(Edit tracking data)

---+---

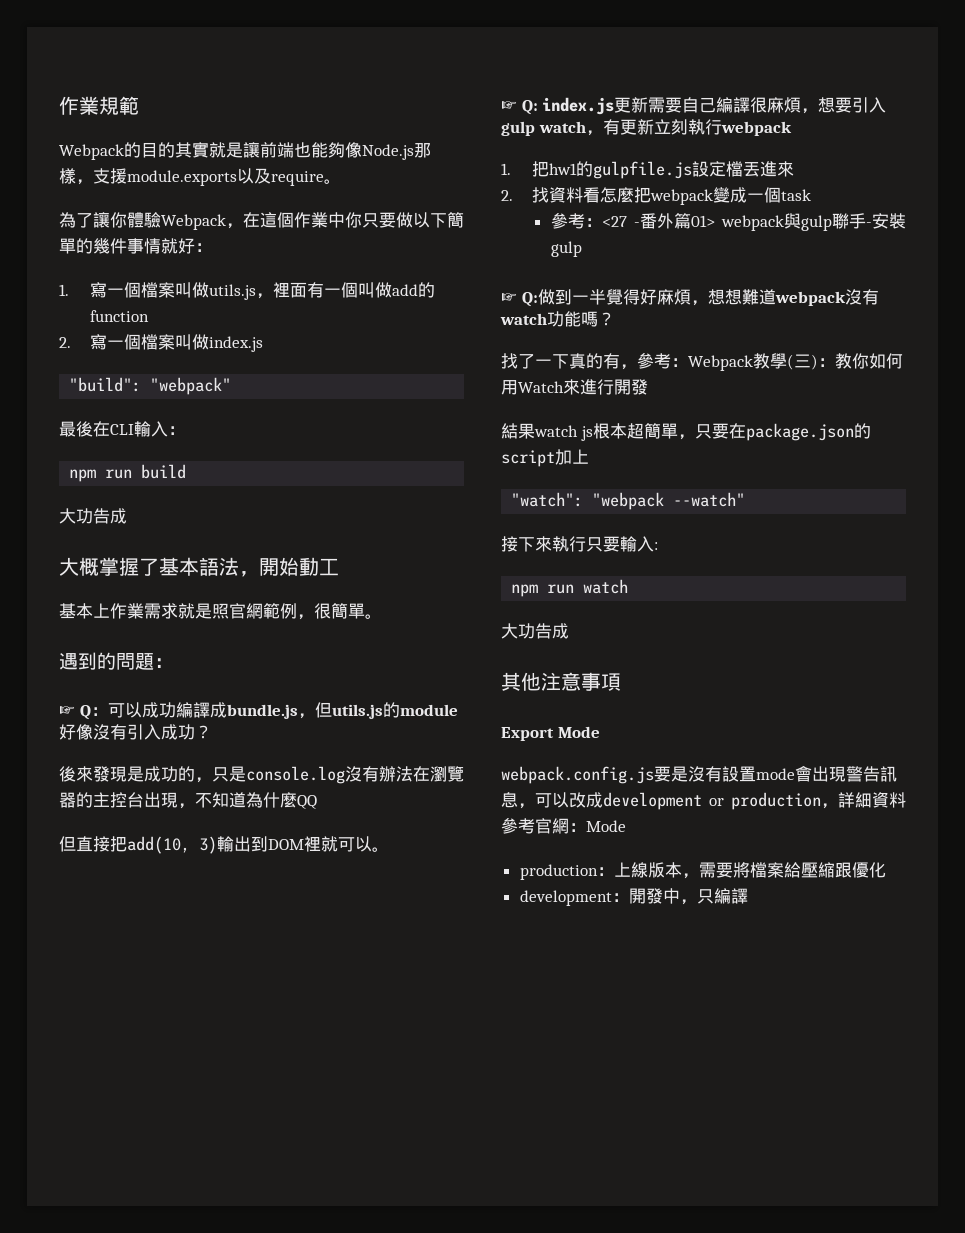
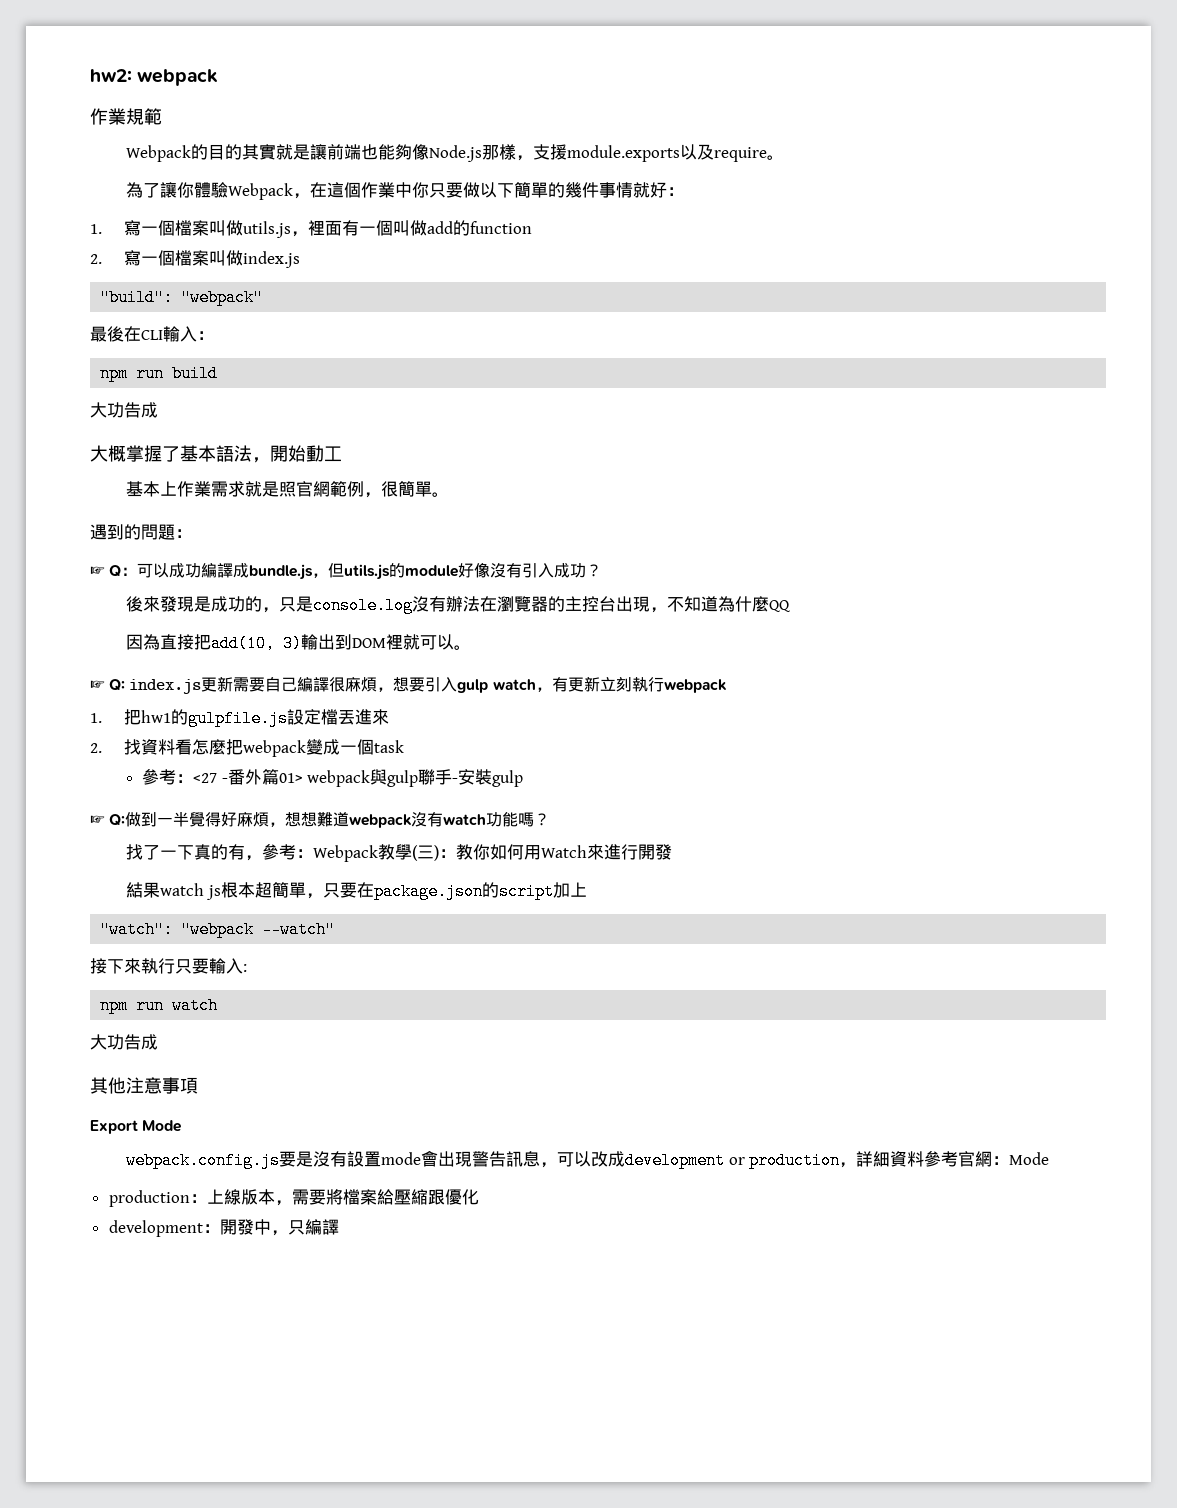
(59, 105) none -> [90,69,219,86] hw2: webpack //
[59,836,76,852] 但 -> [126,634,161,650] 因為

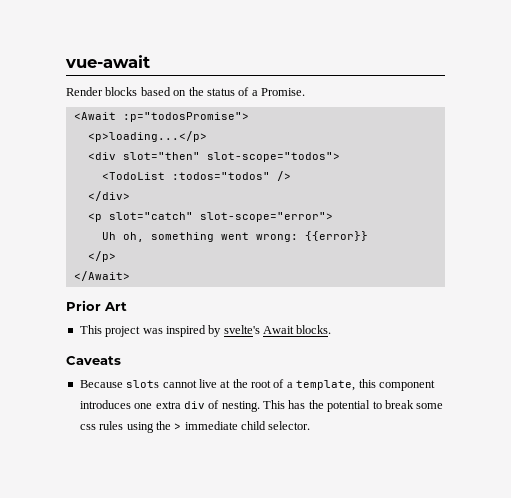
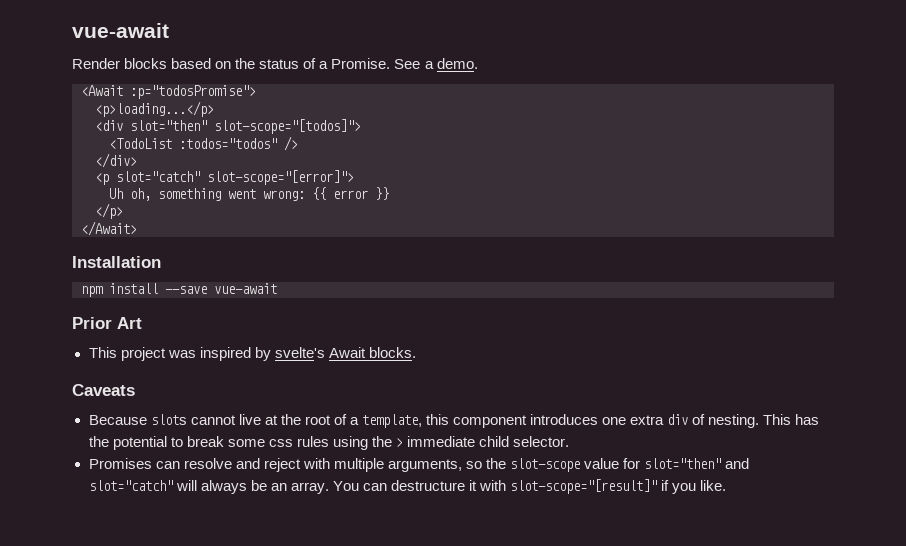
(305, 92) none -> [394,58,478,69] See a demo.
[206,152,340,162] slot-scope="todos"> -> [214,119,361,134] slot-scope="[todos]">
[199,212,333,222] slot-scope="error"> -> [207,170,354,185] slot-scope="[error]">
[304,231,368,241] {{error}} -> [312,187,389,200] {{ error }}
(130, 276) none -> [72,256,161,268] [81,283,277,297] // Installation // npm install --save vue-await
(311, 425) none -> [88,458,750,472] [88,479,727,494] // Promises can resolve and reject with multiple arguments, so the slot-scope value for slot="then" and slot="catch" will always be an array. You can destructure it with slot-scope="[result]" if you like.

---+---

» **What is required**
Repeat the data word for word, minus any pictures.

» **Solution**
(59, 105) none -> [90,69,219,86] hw2: webpack //
[59,836,76,852] 但 -> [126,634,161,650] 因為

(305, 92) none -> [394,58,478,69] See a demo.
[206,152,340,162] slot-scope="todos"> -> [214,119,361,134] slot-scope="[todos]">
[199,212,333,222] slot-scope="error"> -> [207,170,354,185] slot-scope="[error]">
[304,231,368,241] {{error}} -> [312,187,389,200] {{ error }}
(130, 276) none -> [72,256,161,268] [81,283,277,297] // Installation // npm install --save vue-await
(311, 425) none -> [88,458,750,472] [88,479,727,494] // Promises can resolve and reject with multiple arguments, so the slot-scope value for slot="then" and slot="catch" will always be an array. You can destructure it with slot-scope="[result]" if you like.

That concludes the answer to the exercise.